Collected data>
[Start of Attachment]

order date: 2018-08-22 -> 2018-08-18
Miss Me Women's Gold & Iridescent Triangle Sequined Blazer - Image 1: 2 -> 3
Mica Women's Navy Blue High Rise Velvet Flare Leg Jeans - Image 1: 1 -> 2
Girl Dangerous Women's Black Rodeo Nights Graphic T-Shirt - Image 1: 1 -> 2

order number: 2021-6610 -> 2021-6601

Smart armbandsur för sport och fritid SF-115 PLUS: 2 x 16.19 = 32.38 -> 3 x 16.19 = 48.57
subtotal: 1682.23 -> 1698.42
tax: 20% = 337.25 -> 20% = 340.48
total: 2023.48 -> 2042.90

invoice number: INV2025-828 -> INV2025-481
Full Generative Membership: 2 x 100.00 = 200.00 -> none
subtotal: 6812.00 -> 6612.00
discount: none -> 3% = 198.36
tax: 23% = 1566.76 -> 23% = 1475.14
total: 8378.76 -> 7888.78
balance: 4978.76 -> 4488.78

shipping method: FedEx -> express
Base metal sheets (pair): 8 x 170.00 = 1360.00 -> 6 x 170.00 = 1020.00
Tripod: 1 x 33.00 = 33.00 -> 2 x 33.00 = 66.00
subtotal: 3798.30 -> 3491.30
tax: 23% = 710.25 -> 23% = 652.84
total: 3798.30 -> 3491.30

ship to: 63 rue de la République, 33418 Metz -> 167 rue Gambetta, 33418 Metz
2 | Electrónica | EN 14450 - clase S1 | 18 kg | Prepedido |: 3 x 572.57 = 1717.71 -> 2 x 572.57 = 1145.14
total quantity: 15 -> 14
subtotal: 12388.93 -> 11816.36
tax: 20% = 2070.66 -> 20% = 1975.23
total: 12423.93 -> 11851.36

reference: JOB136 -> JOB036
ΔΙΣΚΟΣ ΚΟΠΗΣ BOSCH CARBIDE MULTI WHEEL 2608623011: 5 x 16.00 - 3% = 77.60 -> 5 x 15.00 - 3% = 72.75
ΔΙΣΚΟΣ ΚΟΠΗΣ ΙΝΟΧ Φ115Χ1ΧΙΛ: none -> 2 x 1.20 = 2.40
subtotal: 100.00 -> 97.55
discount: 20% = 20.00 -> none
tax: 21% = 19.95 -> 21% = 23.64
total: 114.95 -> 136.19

[End of Attachment]

GOAL OF THE EXERCISE> Check each line in the records above for the word "order". Return those that have it.

ANSWER AREA>
order date: 2018-08-22 -> 2018-08-18
order number: 2021-6610 -> 2021-6601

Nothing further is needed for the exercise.